Required work: The data needs to be returned in full, exactly as it reads.

Data for analysis:
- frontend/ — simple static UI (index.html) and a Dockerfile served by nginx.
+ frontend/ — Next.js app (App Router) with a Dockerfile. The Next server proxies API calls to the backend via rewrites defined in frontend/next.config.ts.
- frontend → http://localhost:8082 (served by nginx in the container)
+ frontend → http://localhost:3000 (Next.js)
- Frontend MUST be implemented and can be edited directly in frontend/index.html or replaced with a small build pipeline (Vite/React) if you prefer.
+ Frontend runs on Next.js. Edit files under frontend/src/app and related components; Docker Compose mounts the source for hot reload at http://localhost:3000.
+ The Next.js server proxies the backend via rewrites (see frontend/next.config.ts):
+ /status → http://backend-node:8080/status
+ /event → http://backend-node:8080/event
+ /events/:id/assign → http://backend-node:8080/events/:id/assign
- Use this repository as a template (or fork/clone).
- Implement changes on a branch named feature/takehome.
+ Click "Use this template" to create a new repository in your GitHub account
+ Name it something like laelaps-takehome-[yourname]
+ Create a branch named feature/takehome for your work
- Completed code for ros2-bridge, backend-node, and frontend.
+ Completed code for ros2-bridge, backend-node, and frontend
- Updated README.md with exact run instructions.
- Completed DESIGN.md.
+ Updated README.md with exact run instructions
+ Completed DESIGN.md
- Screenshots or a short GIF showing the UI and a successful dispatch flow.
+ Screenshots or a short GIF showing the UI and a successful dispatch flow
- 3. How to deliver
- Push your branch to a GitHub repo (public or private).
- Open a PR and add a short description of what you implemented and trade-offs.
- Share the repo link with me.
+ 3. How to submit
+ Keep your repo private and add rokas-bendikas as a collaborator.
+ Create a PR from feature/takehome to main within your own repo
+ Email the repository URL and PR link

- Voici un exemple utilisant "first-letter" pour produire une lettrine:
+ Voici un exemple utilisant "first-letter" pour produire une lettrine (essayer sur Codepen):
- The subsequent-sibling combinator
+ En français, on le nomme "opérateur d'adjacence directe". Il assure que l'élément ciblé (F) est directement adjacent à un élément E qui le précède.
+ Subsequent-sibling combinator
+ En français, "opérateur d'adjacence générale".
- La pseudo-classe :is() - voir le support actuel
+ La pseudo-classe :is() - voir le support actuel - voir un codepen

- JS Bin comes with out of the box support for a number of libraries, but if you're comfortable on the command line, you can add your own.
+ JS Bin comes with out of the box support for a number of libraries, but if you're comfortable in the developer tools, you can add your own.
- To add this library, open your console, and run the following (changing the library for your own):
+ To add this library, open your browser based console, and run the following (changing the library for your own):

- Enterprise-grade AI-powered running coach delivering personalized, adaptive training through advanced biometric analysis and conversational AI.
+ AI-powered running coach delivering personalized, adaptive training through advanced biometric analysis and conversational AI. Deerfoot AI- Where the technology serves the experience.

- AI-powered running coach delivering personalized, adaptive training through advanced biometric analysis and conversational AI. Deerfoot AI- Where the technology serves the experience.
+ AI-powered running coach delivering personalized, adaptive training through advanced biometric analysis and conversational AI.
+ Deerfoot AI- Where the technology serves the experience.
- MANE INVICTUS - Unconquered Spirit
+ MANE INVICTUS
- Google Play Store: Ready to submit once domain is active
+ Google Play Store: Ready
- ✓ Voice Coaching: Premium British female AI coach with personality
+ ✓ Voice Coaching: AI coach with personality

Written response:
- frontend/ — simple static UI (index.html) and a Dockerfile served by nginx.
+ frontend/ — Next.js app (App Router) with a Dockerfile. The Next server proxies API calls to the backend via rewrites defined in frontend/next.config.ts.
- frontend → http://localhost:8082 (served by nginx in the container)
+ frontend → http://localhost:3000 (Next.js)
- Frontend MUST be implemented and can be edited directly in frontend/index.html or replaced with a small build pipeline (Vite/React) if you prefer.
+ Frontend runs on Next.js. Edit files under frontend/src/app and related components; Docker Compose mounts the source for hot reload at http://localhost:3000.
+ The Next.js server proxies the backend via rewrites (see frontend/next.config.ts):
+ /status → http://backend-node:8080/status
+ /event → http://backend-node:8080/event
+ /events/:id/assign → http://backend-node:8080/events/:id/assign
- Use this repository as a template (or fork/clone).
- Implement changes on a branch named feature/takehome.
+ Click "Use this template" to create a new repository in your GitHub account
+ Name it something like laelaps-takehome-[yourname]
+ Create a branch named feature/takehome for your work
- Completed code for ros2-bridge, backend-node, and frontend.
+ Completed code for ros2-bridge, backend-node, and frontend
- Updated README.md with exact run instructions.
- Completed DESIGN.md.
+ Updated README.md with exact run instructions
+ Completed DESIGN.md
- Screenshots or a short GIF showing the UI and a successful dispatch flow.
+ Screenshots or a short GIF showing the UI and a successful dispatch flow
- 3. How to deliver
- Push your branch to a GitHub repo (public or private).
- Open a PR and add a short description of what you implemented and trade-offs.
- Share the repo link with me.
+ 3. How to submit
+ Keep your repo private and add rokas-bendikas as a collaborator.
+ Create a PR from feature/takehome to main within your own repo
+ Email the repository URL and PR link

- Voici un exemple utilisant "first-letter" pour produire une lettrine:
+ Voici un exemple utilisant "first-letter" pour produire une lettrine (essayer sur Codepen):
- The subsequent-sibling combinator
+ En français, on le nomme "opérateur d'adjacence directe". Il assure que l'élément ciblé (F) est directement adjacent à un élément E qui le précède.
+ Subsequent-sibling combinator
+ En français, "opérateur d'adjacence générale".
- La pseudo-classe :is() - voir le support actuel
+ La pseudo-classe :is() - voir le support actuel - voir un codepen

- JS Bin comes with out of the box support for a number of libraries, but if you're comfortable on the command line, you can add your own.
+ JS Bin comes with out of the box support for a number of libraries, but if you're comfortable in the developer tools, you can add your own.
- To add this library, open your console, and run the following (changing the library for your own):
+ To add this library, open your browser based console, and run the following (changing the library for your own):

- Enterprise-grade AI-powered running coach delivering personalized, adaptive training through advanced biometric analysis and conversational AI.
+ AI-powered running coach delivering personalized, adaptive training through advanced biometric analysis and conversational AI. Deerfoot AI- Where the technology serves the experience.

- AI-powered running coach delivering personalized, adaptive training through advanced biometric analysis and conversational AI. Deerfoot AI- Where the technology serves the experience.
+ AI-powered running coach delivering personalized, adaptive training through advanced biometric analysis and conversational AI.
+ Deerfoot AI- Where the technology serves the experience.
- MANE INVICTUS - Unconquered Spirit
+ MANE INVICTUS
- Google Play Store: Ready to submit once domain is active
+ Google Play Store: Ready
- ✓ Voice Coaching: Premium British female AI coach with personality
+ ✓ Voice Coaching: AI coach with personality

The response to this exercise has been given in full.